# First calling! :D



## Arpeggio (Jan 15, 2011)

Sorry I'm just so pumped I need to post this!

I recieved four vents Thursday (yesterday) and put them in my 29 gallon vert (I'd post pics but they're on my iPhone and it died :/) Well today I heard calling! They're were climbing around on the glass behind the biggest bromeliad and I heard calling! AH! I'm so stoked I cannot sleep lol. These are my second frogs besides my single female auratus so this is my first breeding behavior at all I've ever experienced! I can't contain myself!


----------



## frogface (Feb 20, 2010)

Are they in your room? Mine are all over my house but not in my bedroom. It's so nice to hear them first thing in the morning.


----------



## bristles (Jan 19, 2011)

Grats on your calling frogs  I consider frog calls in my frog room better than music ( well I guess it is rain forest music  )


----------



## Arpeggio (Jan 15, 2011)

They're in my bedroom and the lights go from 10 to 10 so I watch them in bed


----------



## Tinctoc (Sep 15, 2012)

Guess what.....
it won't be long before you are up to your ears in vent tads!!!


----------



## Dendroguy (Dec 4, 2010)

Before I get to the subject of calling...I have a stinking notion you were/are on NR, is this true? Like tinctoc said, you'll have tads up to you ears!


----------



## kitcolebay (Apr 7, 2012)

Congrads! Very cool!

I'm waiting for my Leucs to call any day. It's been 5 months, they should be 7-8 months or so. If it doesn't happen soon, I may start to worry that I have 12 females! Lol.

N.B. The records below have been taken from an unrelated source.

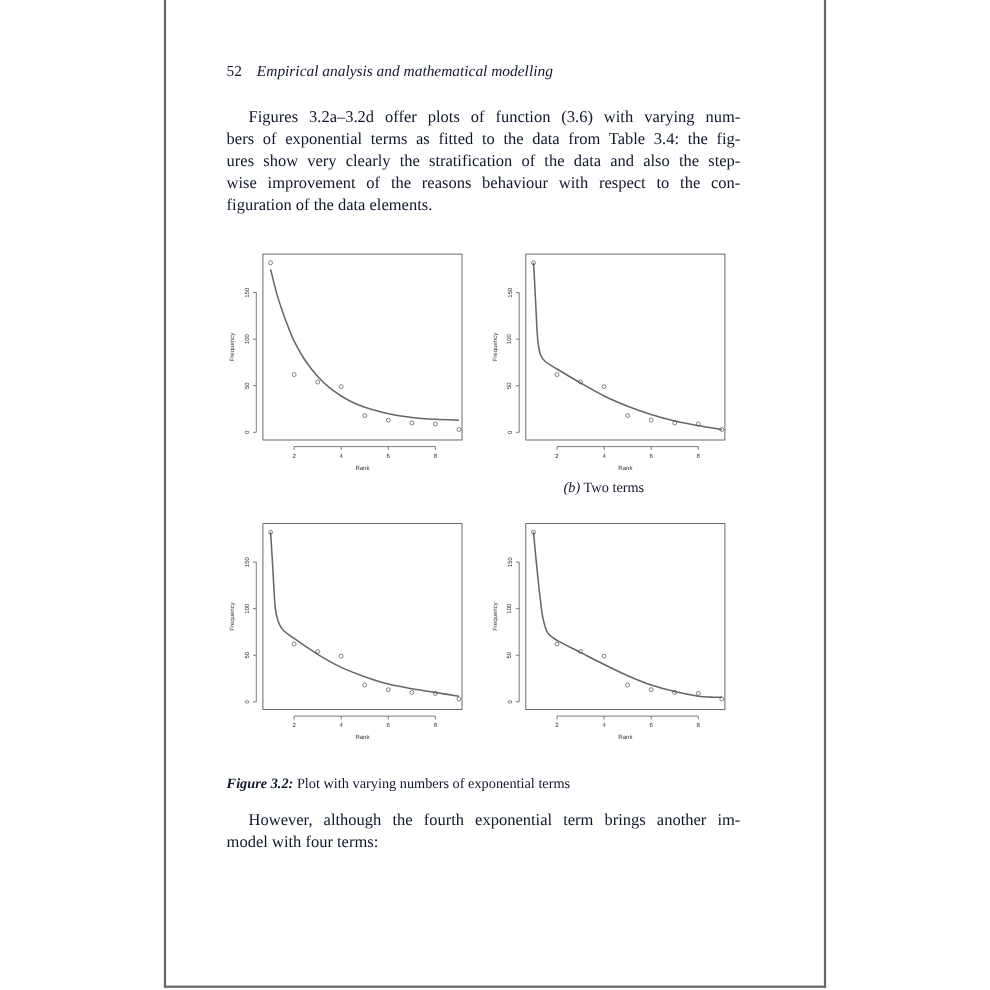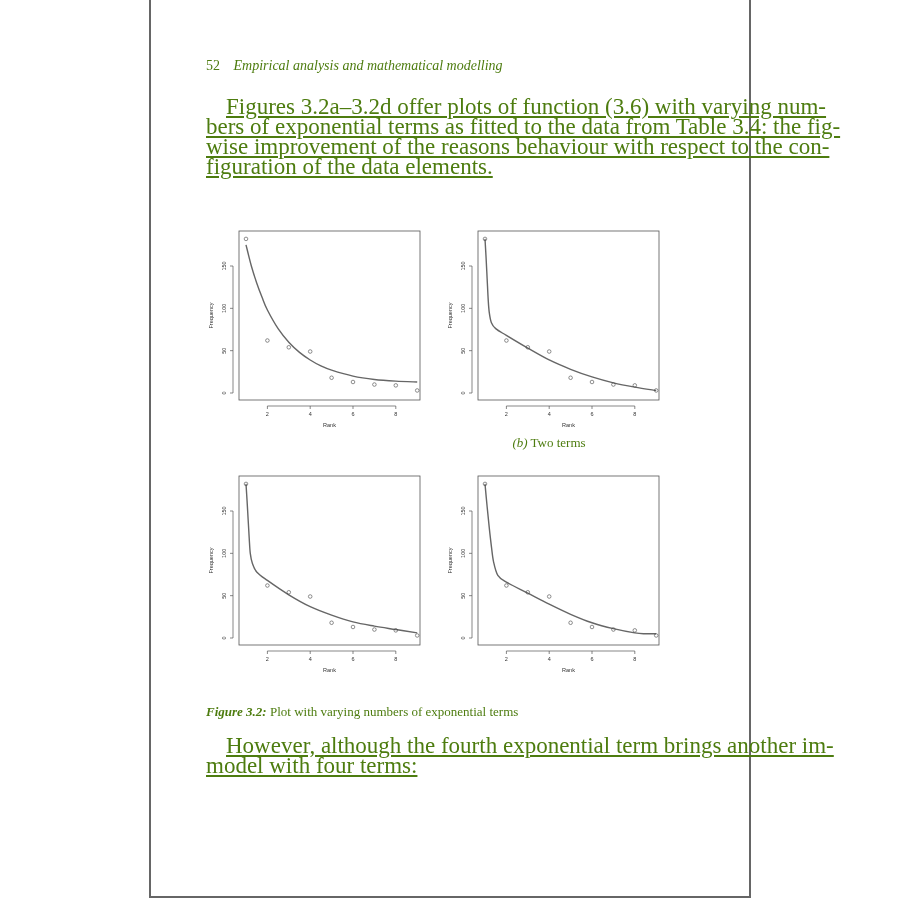"52 Empirical analysis and mathematical" .serif { color: #4d7c0f -> #0f172a }
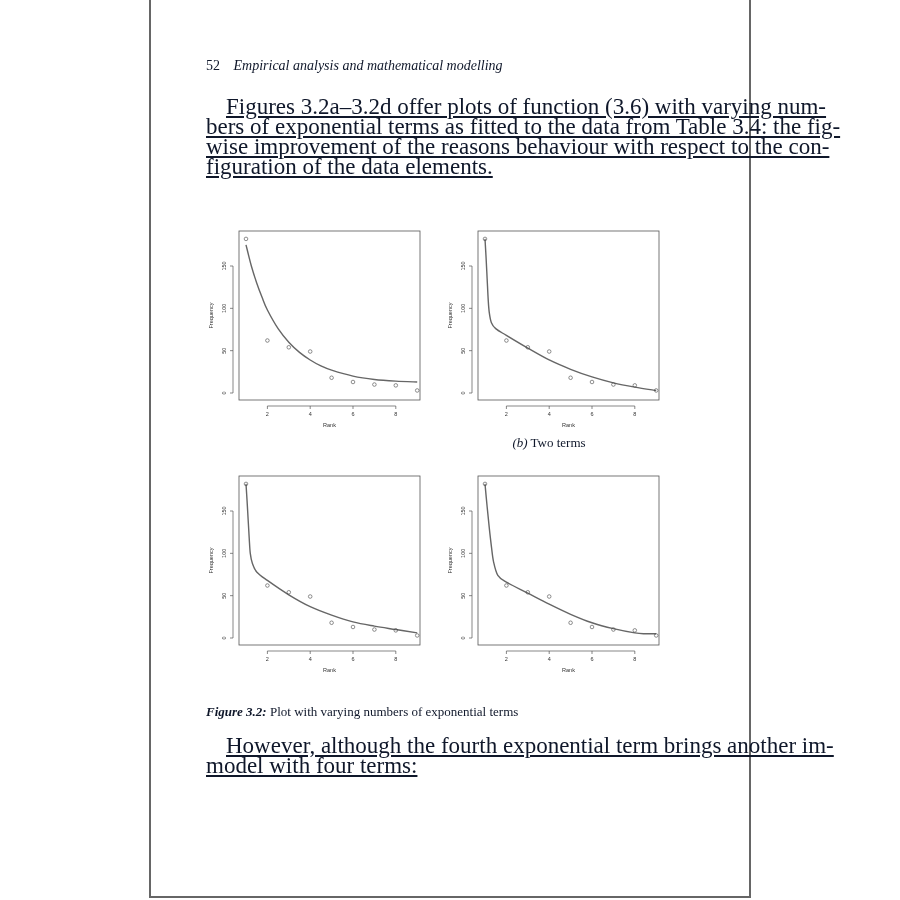"Figures 3.2a–3.2d offer plots of" .para { font-size: 23px -> 15px; text-decoration: underline -> none }
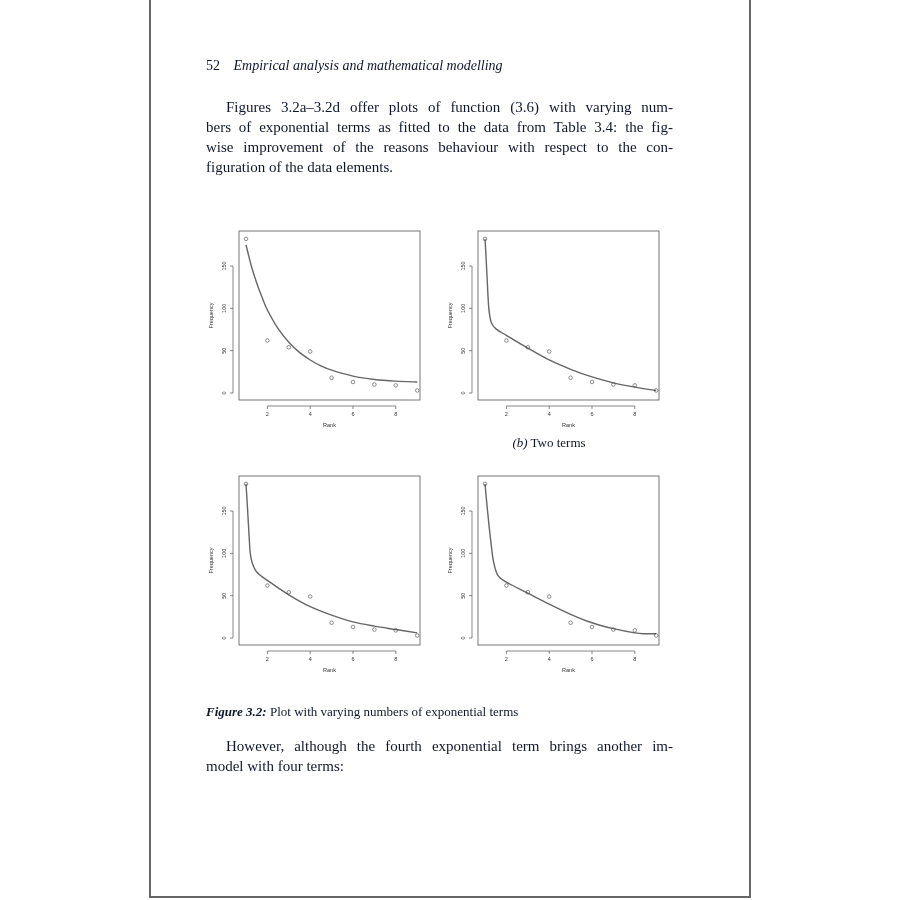"ures show very clearly the" span.line { html: none -> <span>ures show very clearly the stratification of the data and also the step-</span> }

And, YES, we still need pics! Lol

-Chris


----------



## jeffz (Feb 7, 2012)

haha i know how you feel i have 5 leucs that all turned out to be females. now im in the market for a calling male haha. anyone have one lol. i loved when my intermedeus used to be in my room. there call was so nice to hear when i woke up.


----------



## Arpeggio (Jan 15, 2011)

Lol what's NR?

And okay well I left my camera in DC on a trip (DOH!) so all I have is iPhone pics and they aren't too good but I hope you can see them well. Unfortunately I went through and looked at the pics of the frogs and you can bearly see them! I'll take more when they come out again.
Remember this is a 29 gallon so it's like super duper tall and it has lots of room!


----------



## Dendroguy (Dec 4, 2010)

NR=NanoReef, the board.

D


----------



## Arpeggio (Jan 15, 2011)

Dendroguy said:


> NR=NanoReef, the board.
> 
> D


No why!? Is there an imposter Arpeggi on the loose! ^c^


----------



## Dendroguy (Dec 4, 2010)

Arpeggio said:


> No why!? Is there an imposter Arpeggi on the loose! ^c^


Seems that's the way it is. So do you breed SW puffers and shrimp or FW?

D


----------



## Arpeggio (Jan 15, 2011)

Hm actually I may have posted there before actually. I don't really remember ! Lol

FW. I've never tried Saltwater.


----------



## Dendroguy (Dec 4, 2010)

Arpeggio said:


> Hm actually I may have posted there before actually. I don't really remember ! Lol
> 
> FW. I've never tried Saltwater.


Cool. What type of FW puffer? I've worked with figure eights and Indians before.

D


----------



## Arpeggio (Jan 15, 2011)

Lorteti and travancoricus.


----------